Living in Young's Tribeca loft during this formative decade, Harrison was immersed in the world of minimal music and art. Terry Riley became a close friend and mentor within a broader circle that included John Cage, Philip Glass, Laurie Anderson, Marian Zazeela, and the Dia Art Foundation's founders (the patrons of Harrison's work with Young). Most importantly, he became a disciple of Young and Riley's music guru, Pandit Pran Nath, traveling to India with Pran Nath and Riley for extensive study and practice periods.

 

Harrison’s residencies include MacDowell, Yaddo, Camargo, McColl Center, Ucross, Djerassi, Millay, Bogliasco, La Napoule, Marble House Project, I-Park, MASS MoCA, and the Visiting Artists program of the American Academy in Rome.
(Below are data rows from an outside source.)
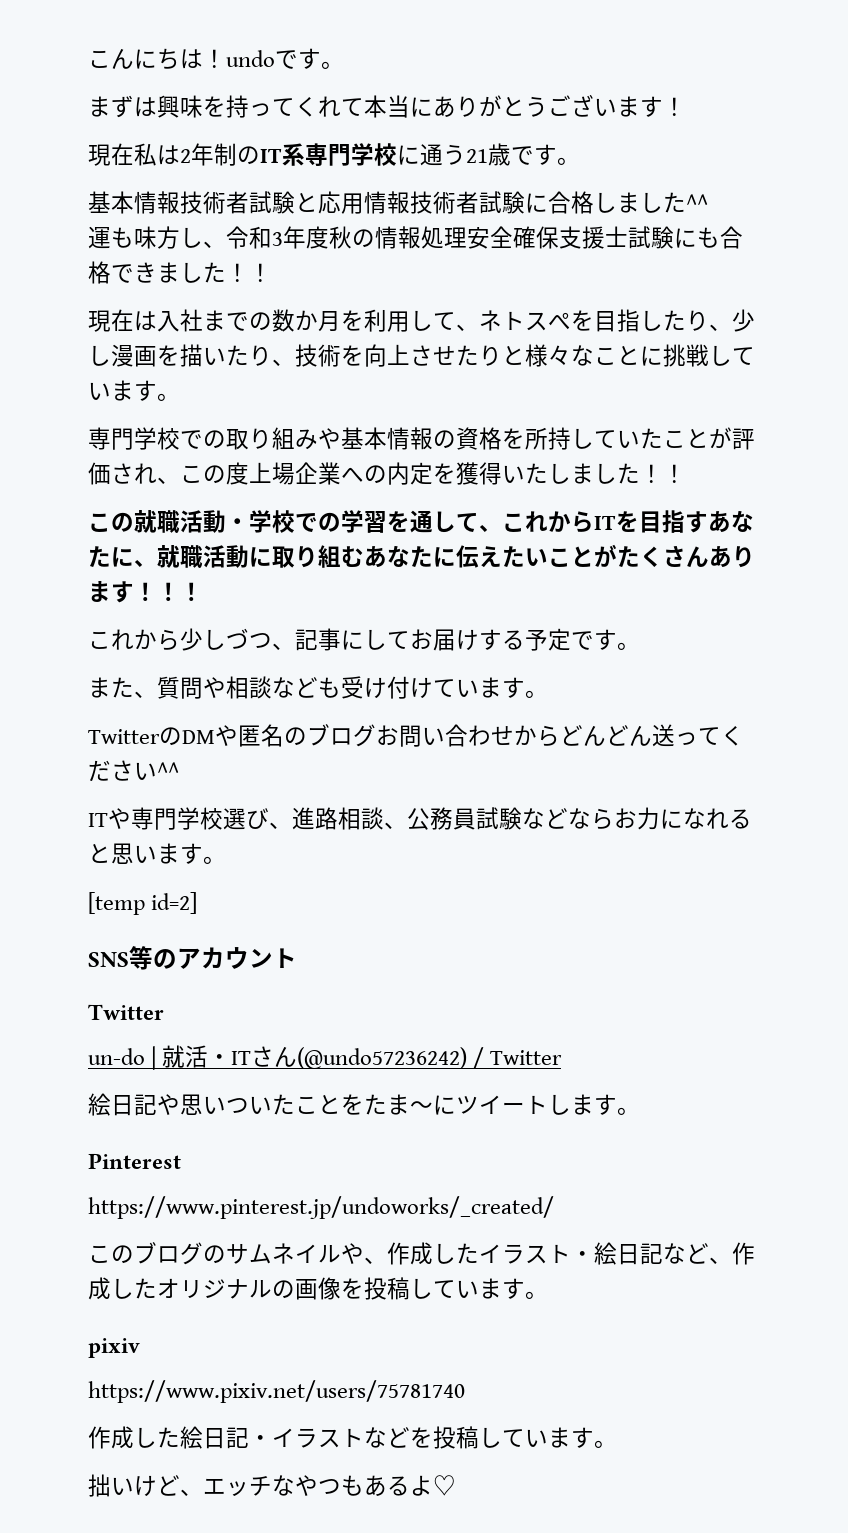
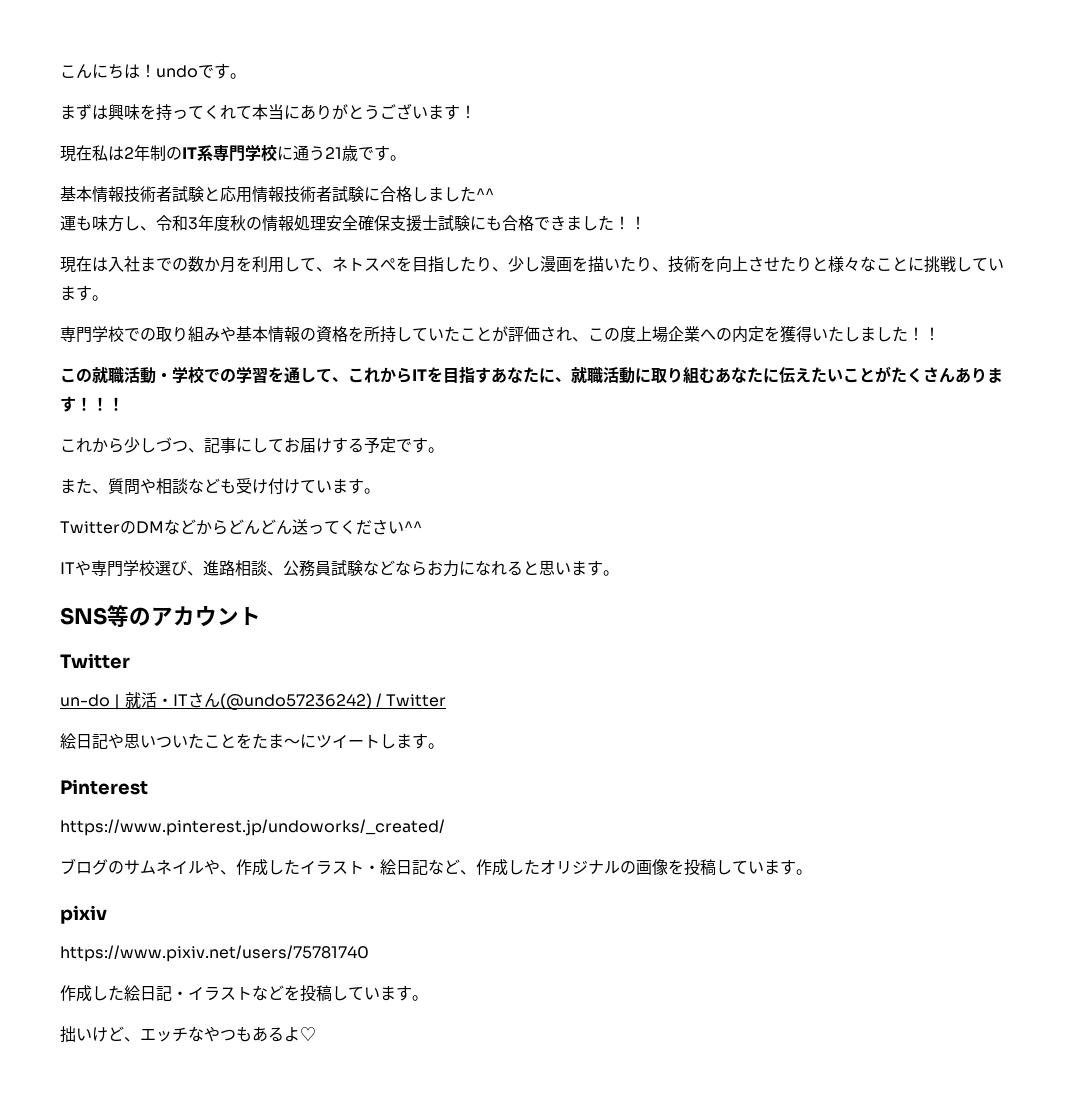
- TwitterのDMや匿名のブログお問い合わせからどんどん送ってください^^
+ TwitterのDMなどからどんどん送ってください^^
- [temp id=2]
- このブログのサムネイルや、作成したイラスト・絵日記など、作成したオリジナルの画像を投稿しています。
+ ブログのサムネイルや、作成したイラスト・絵日記など、作成したオリジナルの画像を投稿しています。

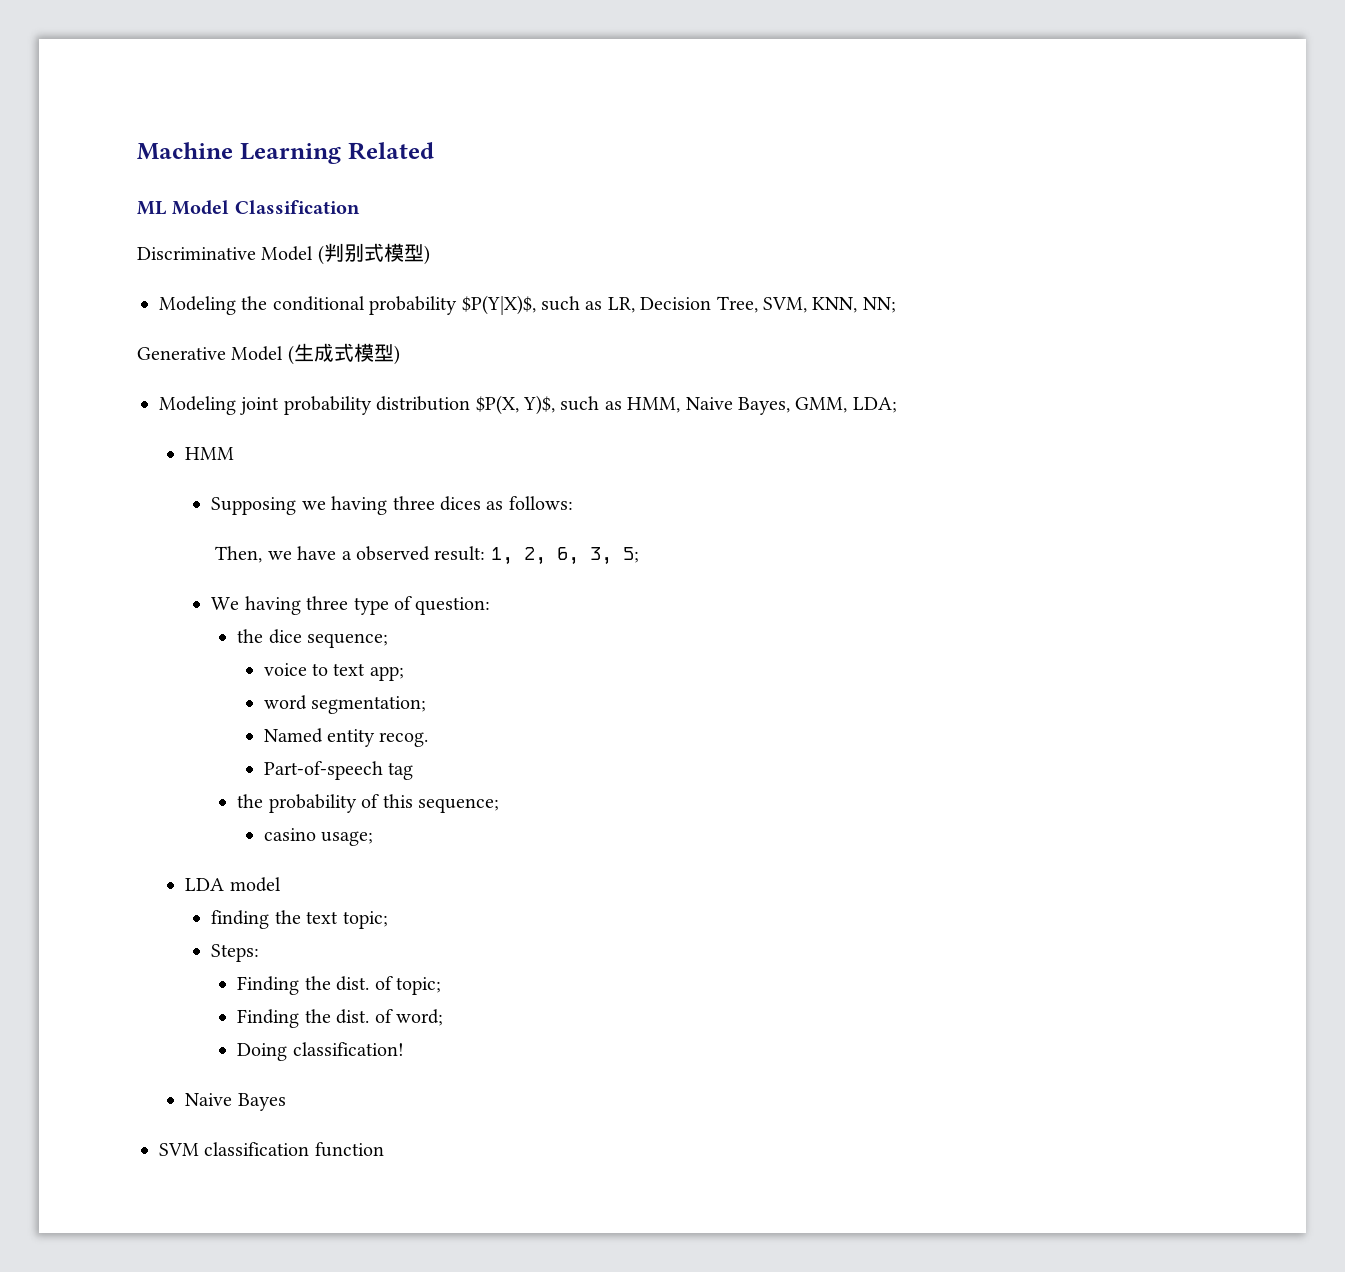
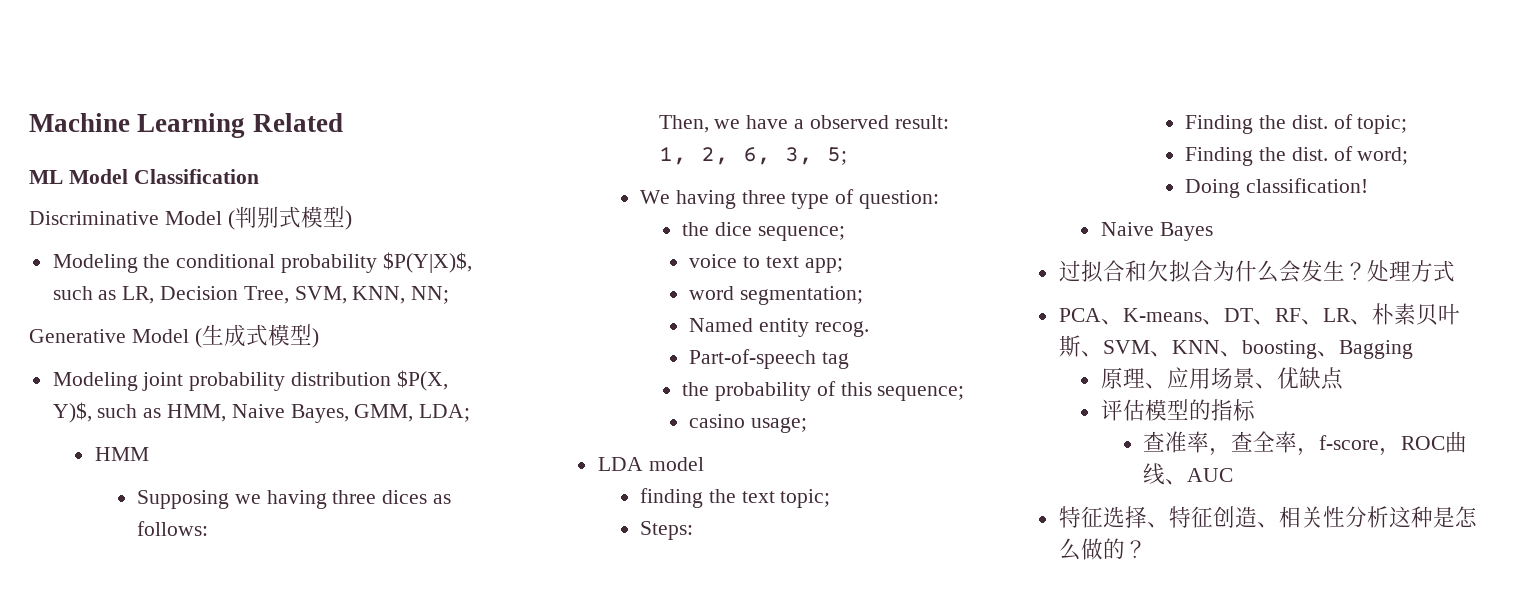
- SVM classification function
+ 过拟合和欠拟合为什么会发生？处理方式
+ PCA、K-means、DT、RF、LR、朴素贝叶斯、SVM、KNN、boosting、Bagging
+ 原理、应用场景、优缺点
+ 评估模型的指标
+ 查准率，查全率，f-score，ROC曲线、AUC
+ 特征选择、特征创造、相关性分析这种是怎么做的？

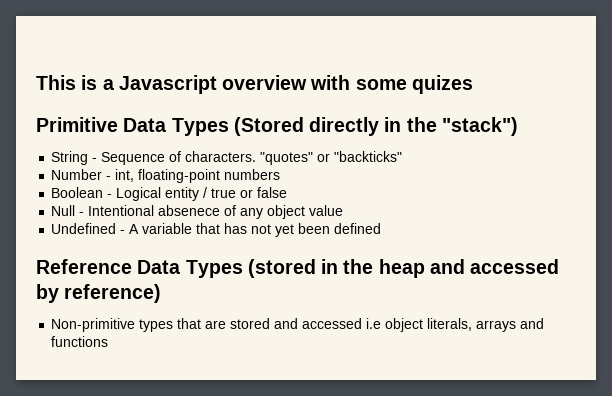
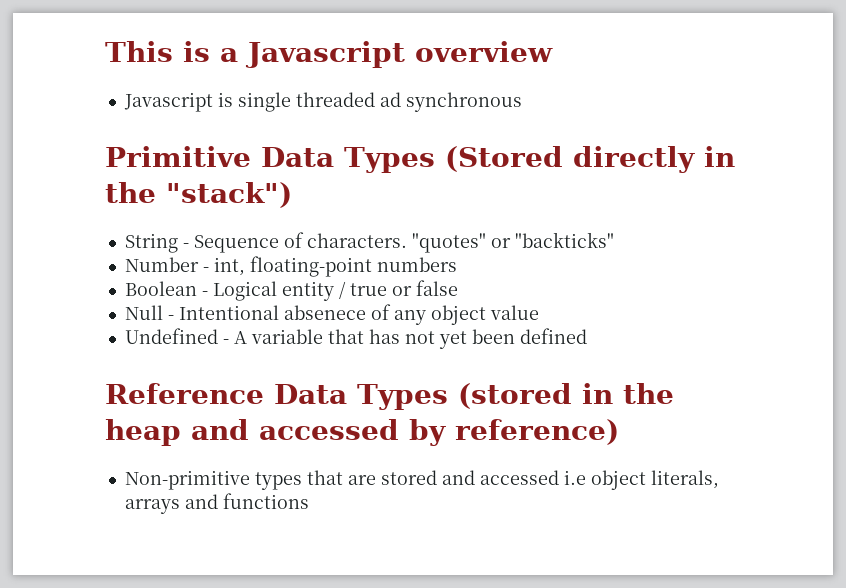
- This is a Javascript overview with some quizes
+ This is a Javascript overview
+ Javascript is single threaded ad synchronous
His awards include a Guggenheim Fellowship, NYFA Fellowship, Aaron Copland Recording Grant, Classical Recording Foundation Award, IBLA Foundation Prize, American Composers Forum residency and performance in the Havana Contemporary Music Festival, and a New Music USA Grant. Harrison received his Masters in Composition, studying with Reiko Fueting, at Manhattan School of Music.